• _RECORD EXCERPTS_
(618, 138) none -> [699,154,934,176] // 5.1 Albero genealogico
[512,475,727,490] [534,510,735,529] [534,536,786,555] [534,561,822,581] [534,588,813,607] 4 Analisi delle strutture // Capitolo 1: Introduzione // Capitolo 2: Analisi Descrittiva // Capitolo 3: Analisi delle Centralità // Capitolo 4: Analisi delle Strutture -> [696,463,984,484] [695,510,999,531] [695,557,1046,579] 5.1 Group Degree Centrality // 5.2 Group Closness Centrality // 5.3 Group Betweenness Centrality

--

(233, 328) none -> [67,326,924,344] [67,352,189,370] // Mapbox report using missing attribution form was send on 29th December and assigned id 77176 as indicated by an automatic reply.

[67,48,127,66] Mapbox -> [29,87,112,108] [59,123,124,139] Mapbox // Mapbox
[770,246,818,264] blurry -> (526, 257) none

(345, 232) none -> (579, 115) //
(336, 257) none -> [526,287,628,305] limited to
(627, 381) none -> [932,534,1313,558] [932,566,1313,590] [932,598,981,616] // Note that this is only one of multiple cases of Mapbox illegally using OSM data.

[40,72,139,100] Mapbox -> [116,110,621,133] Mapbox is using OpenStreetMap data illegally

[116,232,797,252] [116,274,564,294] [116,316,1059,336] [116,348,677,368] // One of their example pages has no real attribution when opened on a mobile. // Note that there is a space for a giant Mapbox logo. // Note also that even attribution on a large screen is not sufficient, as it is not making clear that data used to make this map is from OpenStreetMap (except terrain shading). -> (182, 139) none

• _EXERCISE DESCRIPTION_
Wherever the string "illegally" occurs in the records, copy the line it is in.

• _PROBLEM SOLUTION_
(627, 381) none -> [932,534,1313,558] [932,566,1313,590] [932,598,981,616] // Note that this is only one of multiple cases of Mapbox illegally using OSM data.
[40,72,139,100] Mapbox -> [116,110,621,133] Mapbox is using OpenStreetMap data illegally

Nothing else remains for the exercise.